> _WORK TO COMPLETE_:
Quote every line of the data below as it stands, omitting pictures.
____ THE INPUT
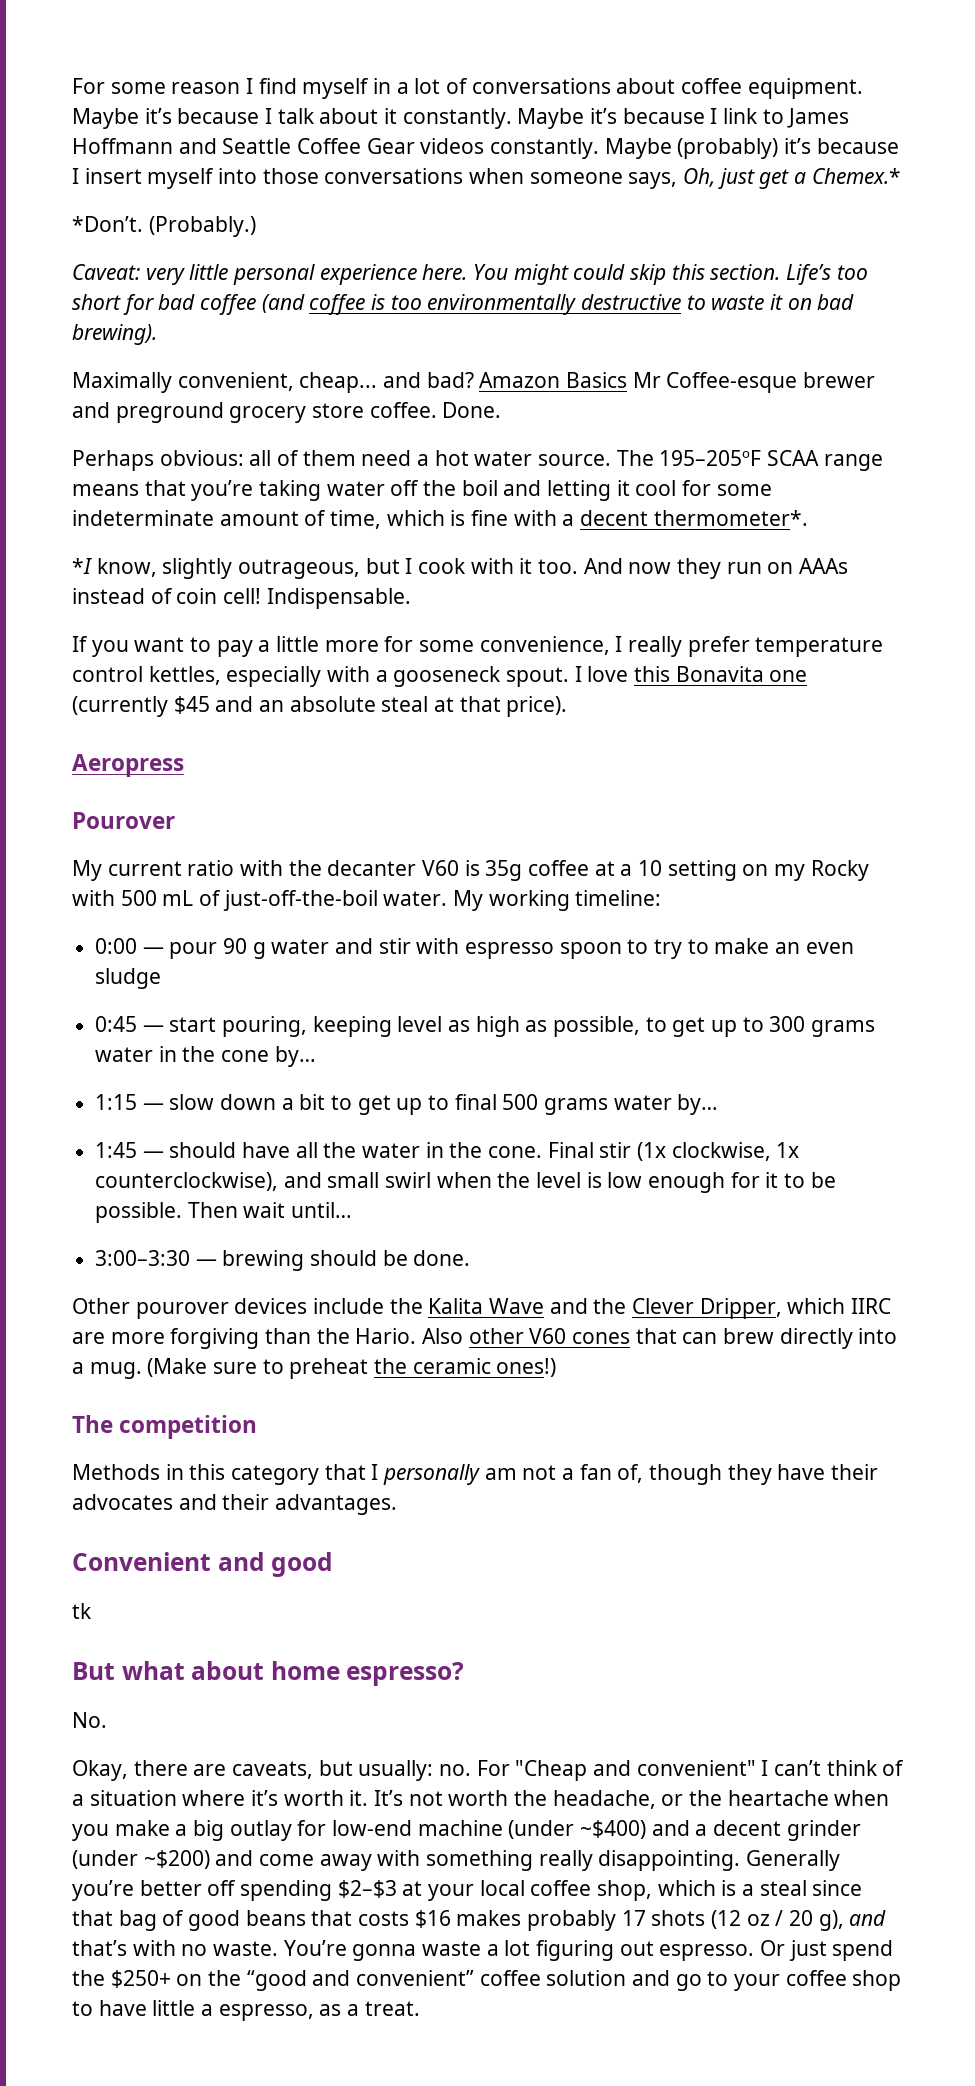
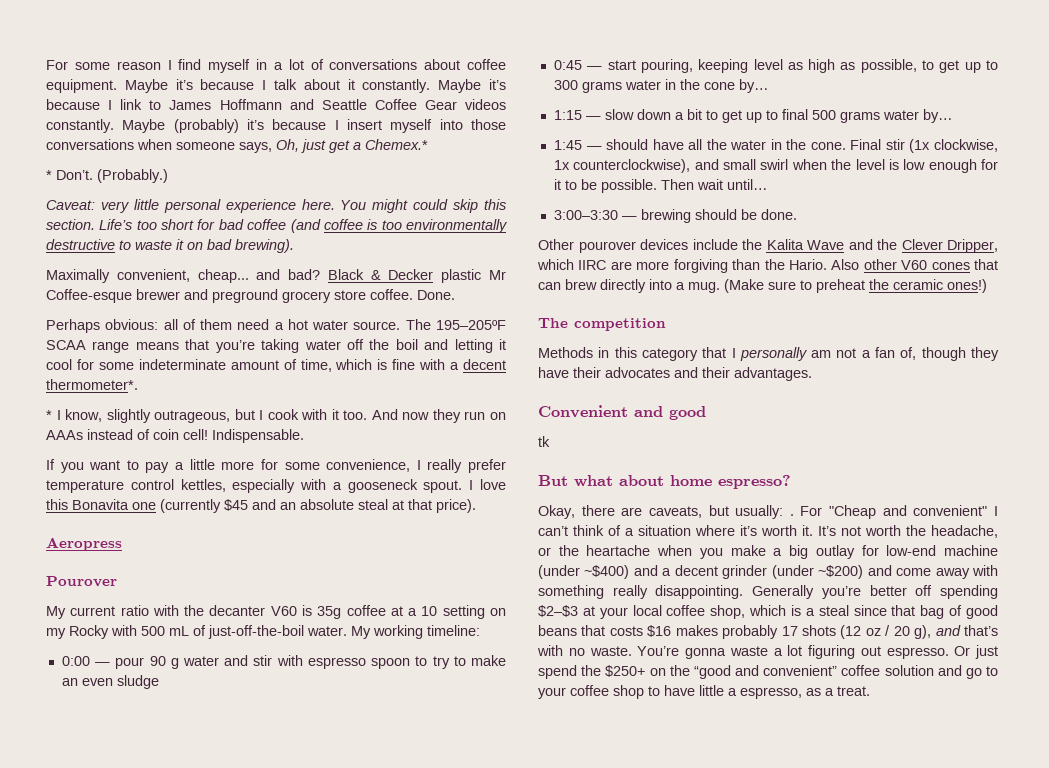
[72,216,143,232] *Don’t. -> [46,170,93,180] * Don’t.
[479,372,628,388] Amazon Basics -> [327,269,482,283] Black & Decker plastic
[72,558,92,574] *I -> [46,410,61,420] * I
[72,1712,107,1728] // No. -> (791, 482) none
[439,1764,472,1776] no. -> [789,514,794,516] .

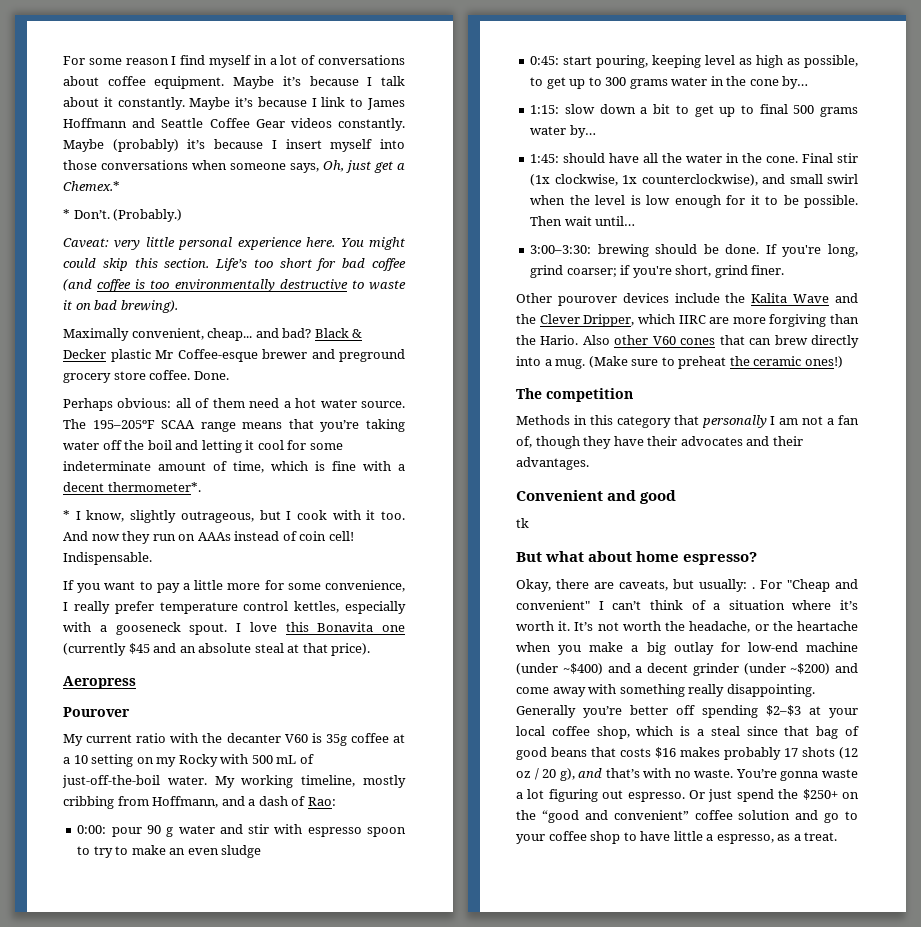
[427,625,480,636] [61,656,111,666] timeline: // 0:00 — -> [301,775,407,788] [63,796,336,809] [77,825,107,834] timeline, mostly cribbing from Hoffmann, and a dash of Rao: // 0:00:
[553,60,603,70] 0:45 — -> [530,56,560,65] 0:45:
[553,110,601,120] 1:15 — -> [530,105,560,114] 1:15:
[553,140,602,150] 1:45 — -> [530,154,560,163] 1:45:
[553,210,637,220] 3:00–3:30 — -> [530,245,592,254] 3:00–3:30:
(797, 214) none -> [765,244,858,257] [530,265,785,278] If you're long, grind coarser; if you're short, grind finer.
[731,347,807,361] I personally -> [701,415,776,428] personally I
________
> _SOLUTION BELOW_:
[72,216,143,232] *Don’t. -> [46,170,93,180] * Don’t.
[479,372,628,388] Amazon Basics -> [327,269,482,283] Black & Decker plastic
[72,558,92,574] *I -> [46,410,61,420] * I
[72,1712,107,1728] // No. -> (791, 482) none
[439,1764,472,1776] no. -> [789,514,794,516] .

[427,625,480,636] [61,656,111,666] timeline: // 0:00 — -> [301,775,407,788] [63,796,336,809] [77,825,107,834] timeline, mostly cribbing from Hoffmann, and a dash of Rao: // 0:00:
[553,60,603,70] 0:45 — -> [530,56,560,65] 0:45:
[553,110,601,120] 1:15 — -> [530,105,560,114] 1:15:
[553,140,602,150] 1:45 — -> [530,154,560,163] 1:45:
[553,210,637,220] 3:00–3:30 — -> [530,245,592,254] 3:00–3:30:
(797, 214) none -> [765,244,858,257] [530,265,785,278] If you're long, grind coarser; if you're short, grind finer.
[731,347,807,361] I personally -> [701,415,776,428] personally I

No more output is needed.